Por aquel hogar aparecían de vez en cuando los militares de la familia, todos ellos gentes de honor que nos contaban lances castrenses y bélicos que nos dejaban boquiabiertos. El tío Julio, por ejemplo, que era aviador, o el tío Fancho, cuya mujer, Pilarín, fue una de las primeras que en España corrió el albur de ponerse pantalones, por lo que fue apedreada en un puebluco cercano al Monasterio de Piedra, donde todos pasábamos las vacaciones de Semana Santa.
Un tercer hermano de Concha, también militar, había sido picado por una mosca tzetzé en la campaña de África y andaba el hombre un poco adormilado por las secuelas de la encefalitis letárgica que esa picadura le granjeó.
Un buen día viajó a Estados Unidos don Julián, invitado a no sé qué simposio científico, y volvió de allí –estoy hablando de 1945, más o menos– con prodigiosas mercancías a la sazón inexistentes en España.
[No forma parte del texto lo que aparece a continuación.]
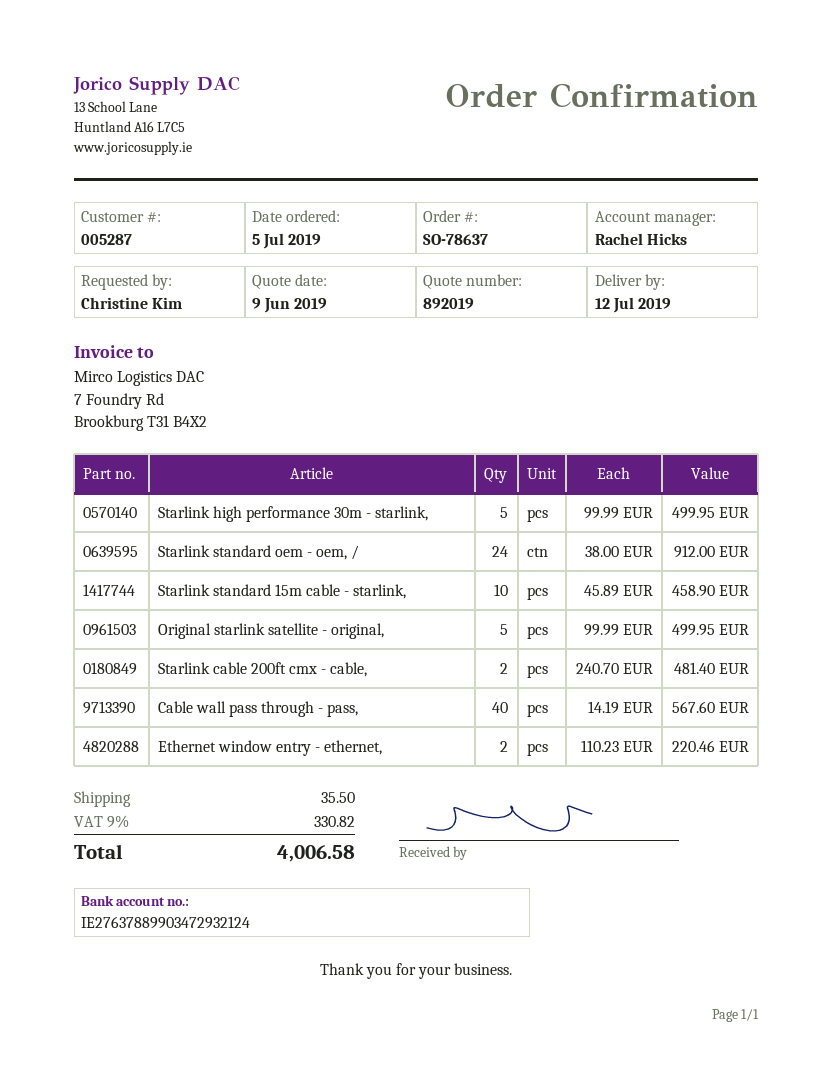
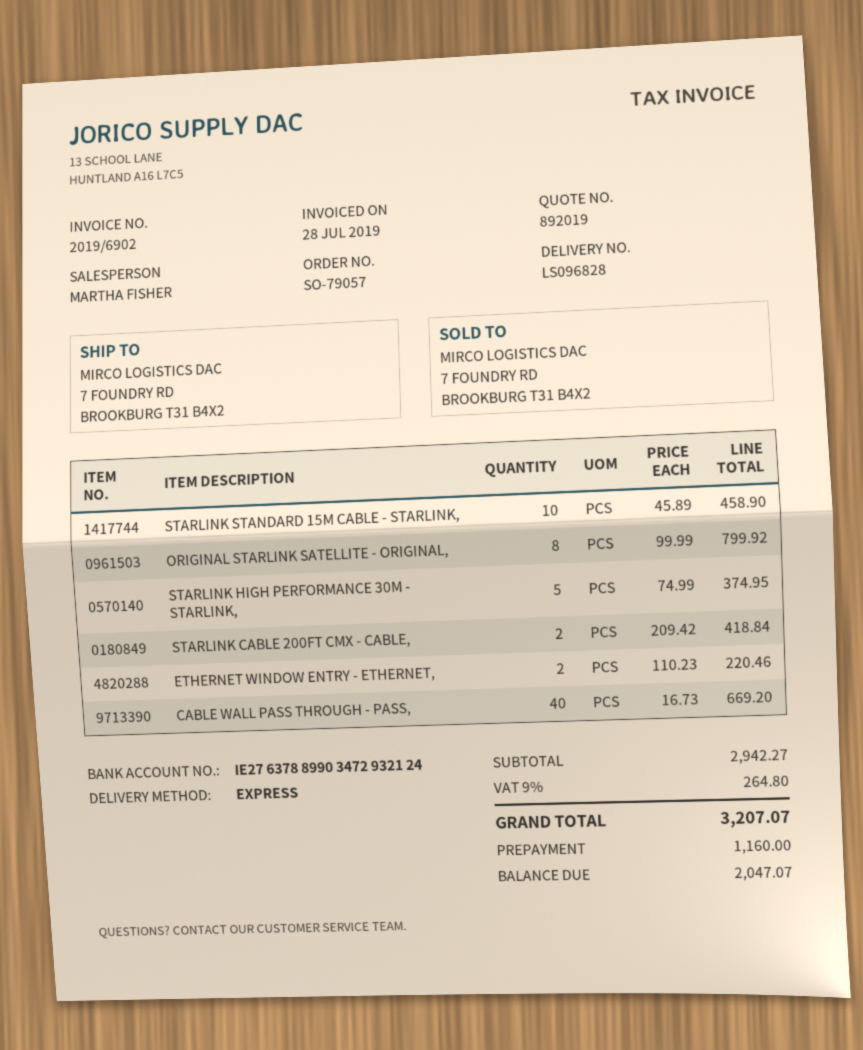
order number: SO-78637 -> SO-79057
sales rep: Rachel Hicks -> MARTHA FISHER
Starlink high performance 30m - starlink,: 5 x 99.99 = 499.95 -> 5 x 74.99 = 374.95
Starlink standard oem - oem, /: 24 x 38.00 = 912.00 -> none
Original starlink satellite - original,: 5 x 99.99 = 499.95 -> 8 x 99.99 = 799.92
Starlink cable 200ft cmx - cable,: 2 x 240.70 = 481.40 -> 2 x 209.42 = 418.84
Cable wall pass through - pass,: 40 x 14.19 = 567.60 -> 40 x 16.73 = 669.20
shipping: 35.50 -> none
tax: 9% = 330.82 -> 9% = 264.80
total: 4006.58 -> 3207.07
Por ejemplo: una nevera, que pasó a formar parte del mobiliario del comedor y en él suscitó tanta admiración, rayana en la idolatría, como los isótopos, y un bolígrafo, al que llamábamos “pluma atómica”.
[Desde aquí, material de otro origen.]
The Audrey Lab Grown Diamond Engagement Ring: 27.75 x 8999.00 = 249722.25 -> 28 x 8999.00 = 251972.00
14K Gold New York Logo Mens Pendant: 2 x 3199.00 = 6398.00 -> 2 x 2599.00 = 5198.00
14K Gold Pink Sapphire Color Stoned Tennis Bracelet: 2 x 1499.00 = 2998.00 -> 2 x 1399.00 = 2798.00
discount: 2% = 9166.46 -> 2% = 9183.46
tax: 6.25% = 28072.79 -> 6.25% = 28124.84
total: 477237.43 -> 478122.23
Tenía yo ya diez años, recién cumplidos, cuando cambió el viento y los Sanz Esponera se mudaron a uno de los espléndidos apartamentos de la Residencia de Catedráticos, también llamada Cerebrópolis, en la madrileña calle de Isaac Peral, y yo me llevé un disgusto de los que hacen época, pero que no me duró mucho, porque a renglón seguido –recuerdo muy bien cómo vi bajar con los ojos llorosos los muebles de la familia por delante del balcón del tercer piso en el que yo vivía– empecé a pasar todos los fines de semana de los diez años sucesivos, menos los del verano, en aquel país de las maravillas que dejaba chiquito al de Alicia y al de la isla de Nunca Jamás.
Allí… Bueno, allí sucedió de todo, y contado está en mi libro “Esos días azules. Memorias de un niño raro” (Planeta), por lo que sería ocioso volverlo a contar en esta columna, que ya va siendo demasiado larga.
El otro día, cuando murió Paco, que tenía exactamente mi misma edad, se me estranguló el alma. Sean estas líneas un último gesto de amistad y un conmovido homenaje a aquella familia franquista en la que todos sus miembros eran gente de bien y nunca hablaban de política.